Schools Chancellor Says Local Kids May Once Again Get Local Priority
At a May 2 meeting of the Community Education Council (CEC) for District 2 of the New York City public school system, Department of Education (DOE) Chancellor David Banks signaled that he is open to restoring admissions preference to local high schools for students who live within the district.
District 2 includes Lower Manhattan, as well as the East Side south of 97th Street (with the exception of the Lower East Side) and the West Side south of 59th street. This catchment area is home to some of the highest performing middle and high schools in all of the City’s public education system.
For decades, students living within the zone were given priority in applications to these schools. That ended in 2020 during the administration of Mayor Bill de Blasio, who sought to increase diversity and access to opportunity through the public school system.

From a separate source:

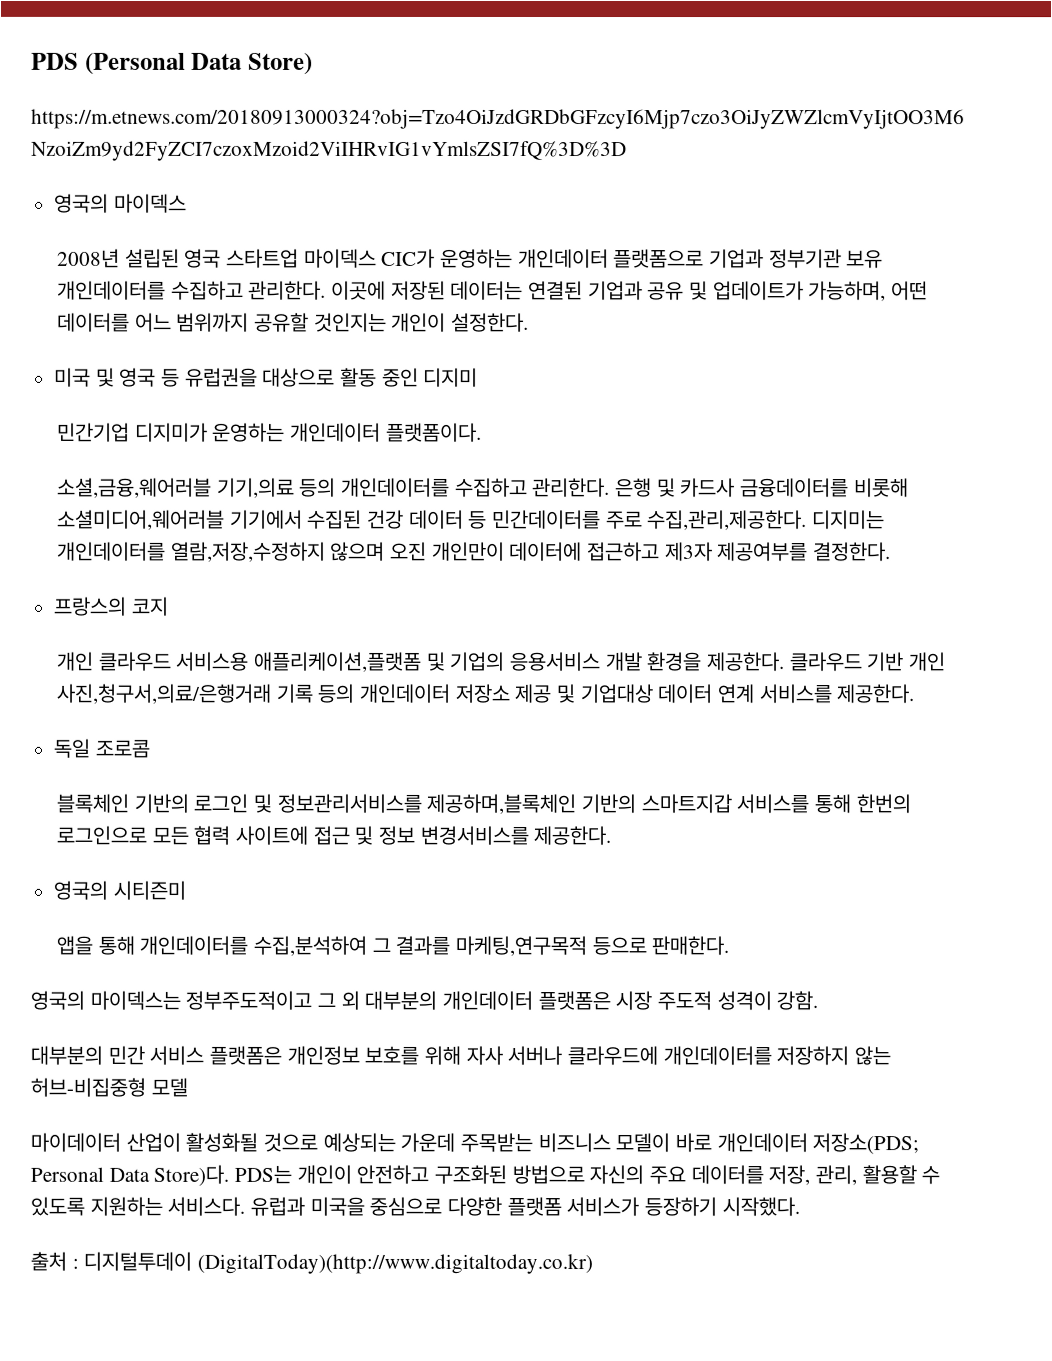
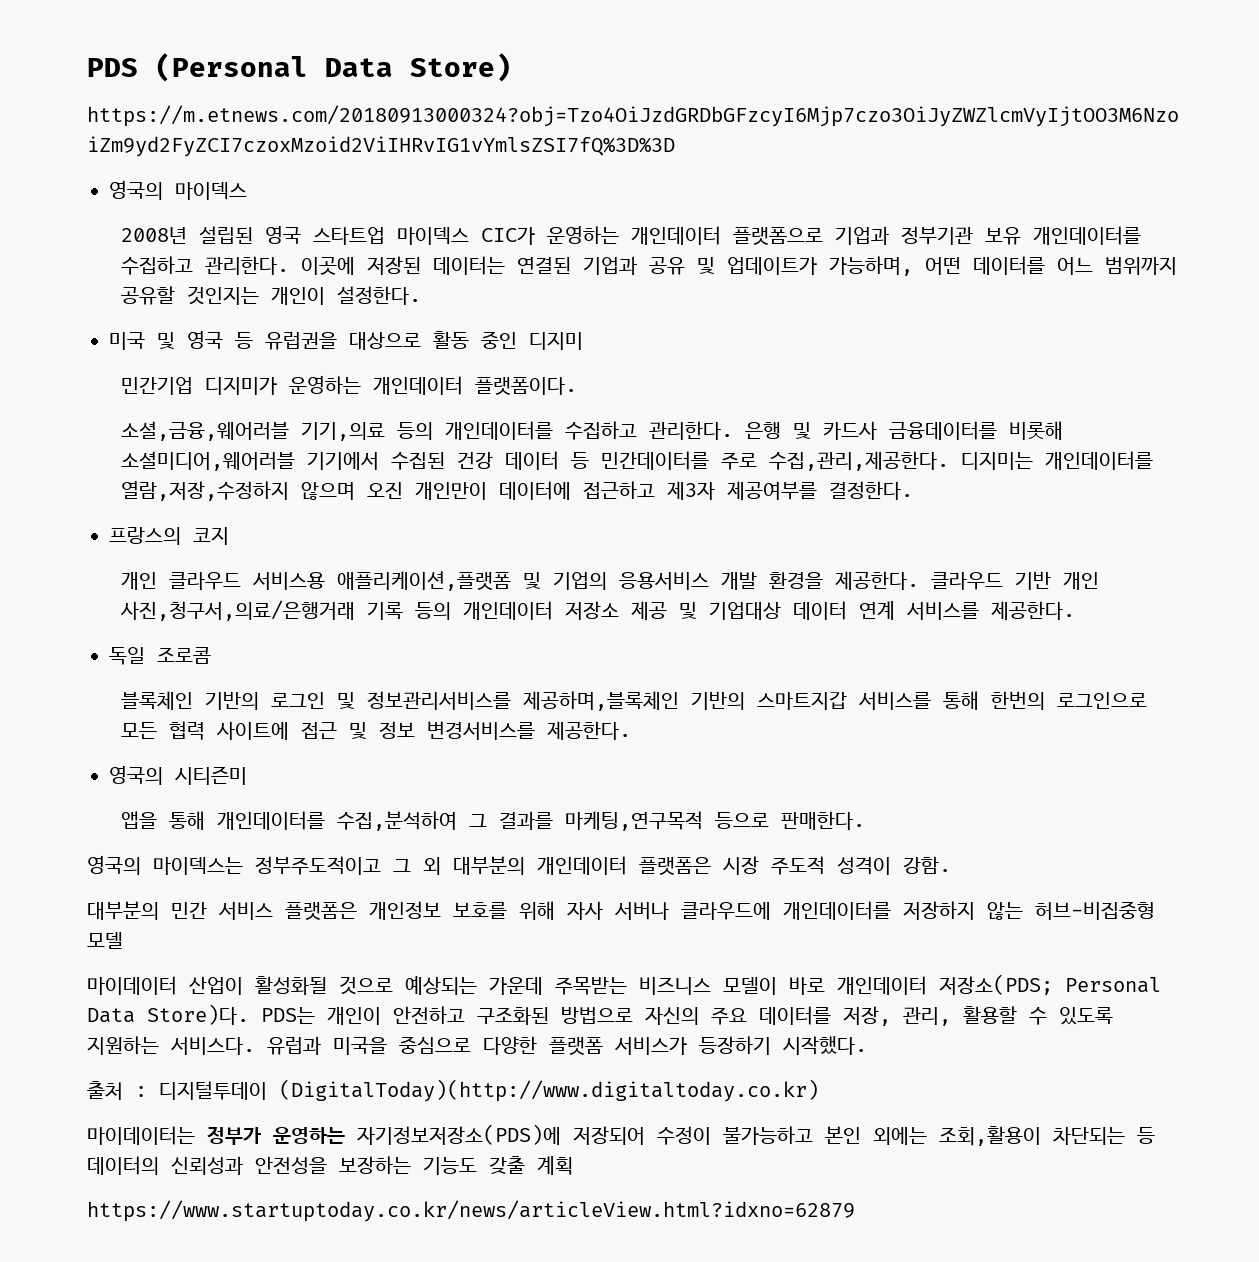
(594, 1264) none -> [87,1124,1155,1146] [87,1156,573,1175] [87,1200,855,1222] // 마이데이터는 정부가 운영하는 자기정보저장소(PDS)에 저장되어 수정이 불가능하고 본인 외에는 조회,활용이 차단되는 등 데이터의 신뢰성과 안전성을 보장하는 기능도 갖출 계획 // https://www.startuptoday.co.kr/news/articleView.html?idxno=62879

The CEC is a panel responsible for advising on educational policies and providing input to the DOE on matters of concern to the district. At its May 2 meeting, Chancellor Banks told the CEC, “we are committed to granting District 2 some kind of priority and are looking at various models. I want you to know I’m taking it very seriously.”
He was responding to a resolution enacted by the CEC a few weeks earlier, which called the removal of geographic preference “disastrous for District 2 students,” and noted that it resulted in 18 percent of local students being “offered spots at none of the 12 choices they listed on their high school application and placed at schools they showed no interest in.”

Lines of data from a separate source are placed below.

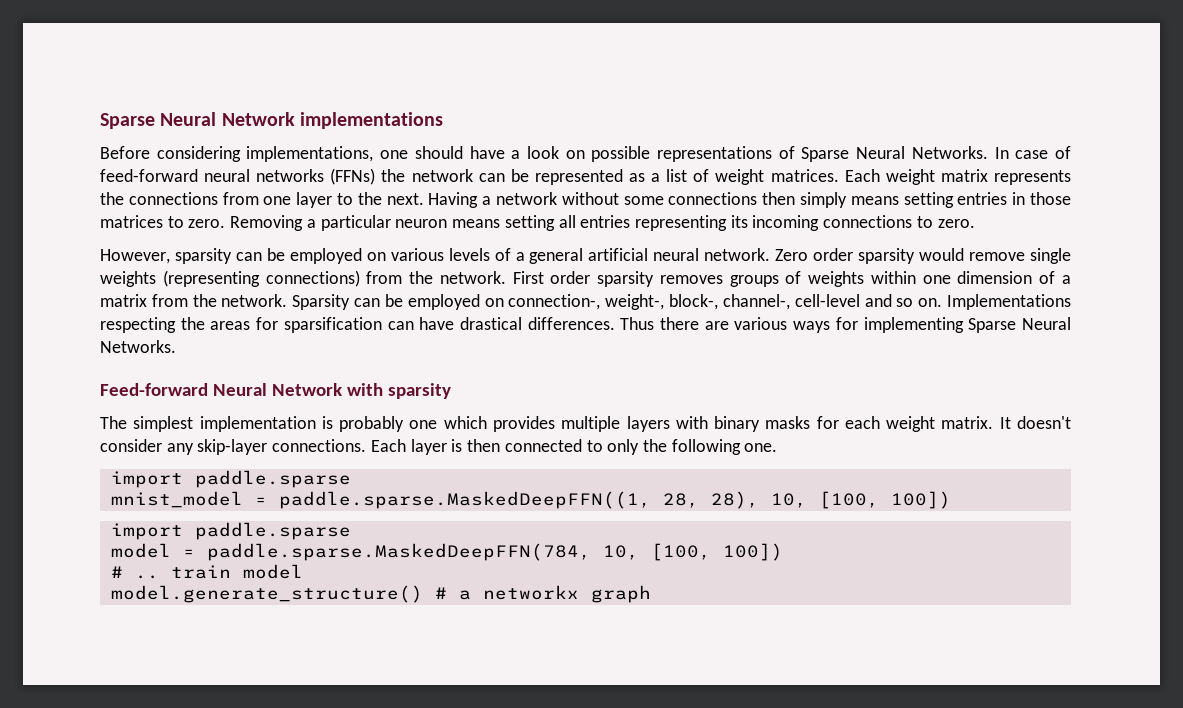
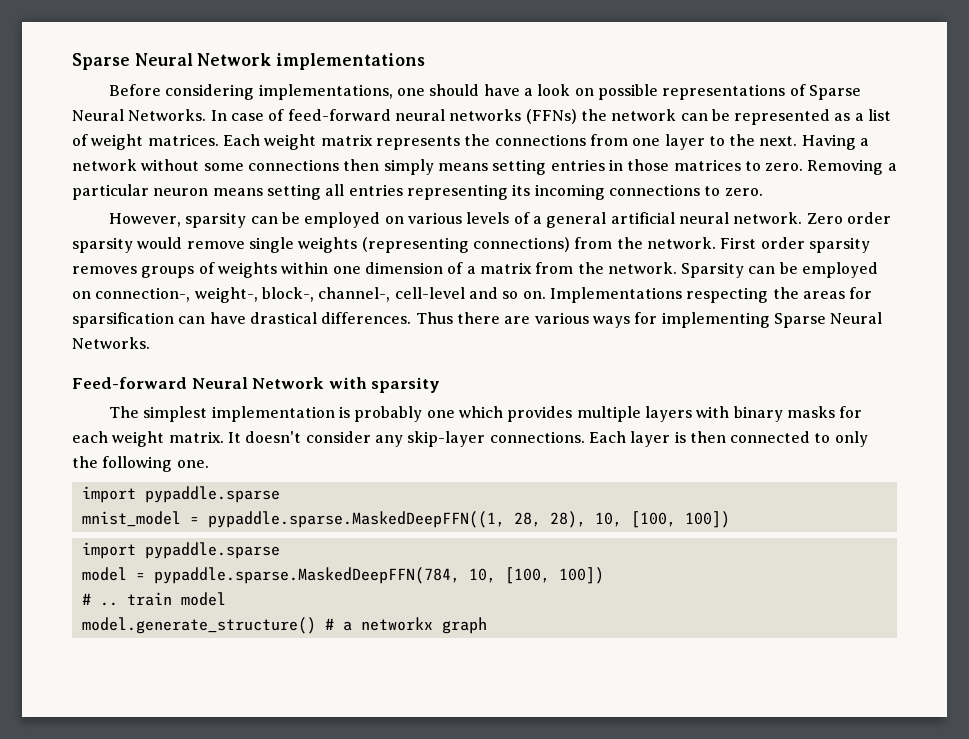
[194,470,351,488] paddle.sparse -> [144,486,280,503] pypaddle.sparse
[278,491,651,509] paddle.sparse.MaskedDeepFFN((1, -> [207,511,505,528] pypaddle.sparse.MaskedDeepFFN((1,
[194,522,351,540] paddle.sparse -> [144,542,280,559] pypaddle.sparse
[206,543,591,561] paddle.sparse.MaskedDeepFFN(784, -> [153,567,460,584] pypaddle.sparse.MaskedDeepFFN(784,

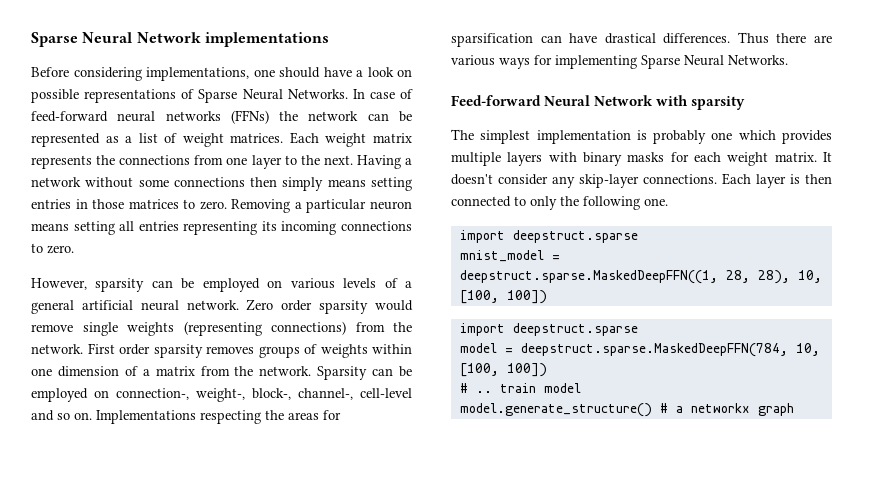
[144,486,280,503] pypaddle.sparse -> [512,230,638,243] deepstruct.sparse
[207,511,505,528] pypaddle.sparse.MaskedDeepFFN((1, -> [459,270,718,284] deepstruct.sparse.MaskedDeepFFN((1,
[144,542,280,559] pypaddle.sparse -> [512,323,638,336] deepstruct.sparse
[153,567,460,584] pypaddle.sparse.MaskedDeepFFN(784, -> [520,343,788,357] deepstruct.sparse.MaskedDeepFFN(784,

The same resolution stated that the percentage of District 2 students placed against their will at a high school they had no desire to attend was the highest for any district in the five boroughs. Because public high schools in the other four boroughs still grant priority to students residing in those boroughs, the resolution also contends this creates “a perverse situation whereby a student from an outer borough can apply for admission to a Manhattan high school knowing that a spot at a local school closer to their home is virtually guaranteed. This places Manhattan students at a severe disadvantage during the high school admissions process.”
The resolution concluded by urging that “District 2 priority be reinstated for current middle school students for the next [high school] admissions cycle in order to ensure that all District 2 eighth graders receive placement to a neighborhood high school.”

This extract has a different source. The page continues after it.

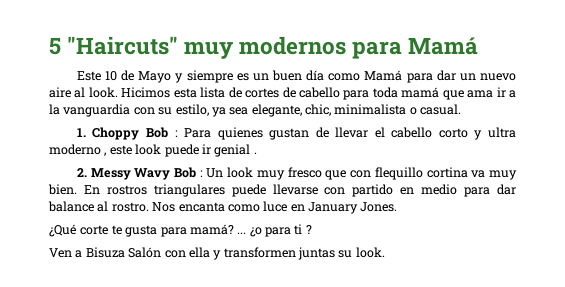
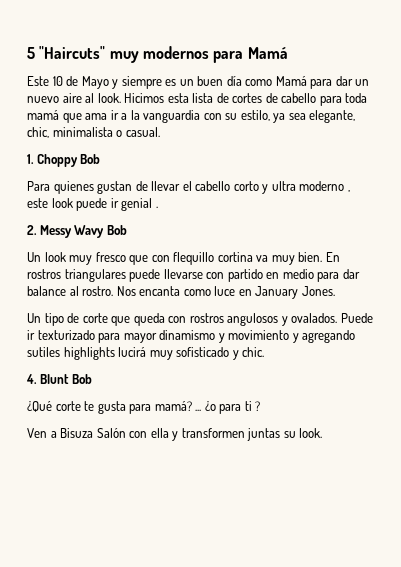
[174,130,178,137] : -> (101, 159) //
[199,170,203,177] : -> (127, 230) //
(398, 207) none -> [27,313,373,326] [27,330,356,343] [27,347,265,360] [26,374,93,384] // Un tipo de corte que queda con rostros angulosos y ovalados. Puede ir texturizado para mayor dinamismo y movimiento y agregando sutiles highlights lucirá muy sofisticado y chic. // 4. Blunt Bob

Maud Maron, a member of the District 2 CEC responded to Mr. Banks’s announcement by saying, “this is great news. He indicated that he had heard from many District 2 parents, that he understood the issue and the concerns, and that he is going to work with the CEC on this.”
“We see an enormous attrition rate among local public school families leaving as their kids enter high school,” she continued. “The problem is that your kid can work really hard and be the best student in their eighth grade, but if they live in District 2 they are more likely to be denied a seat at their first-choice high school, or any of their choices, because of the lack of priority for local kids. The result is an unjust system, with kids getting cheated out of a fair process.”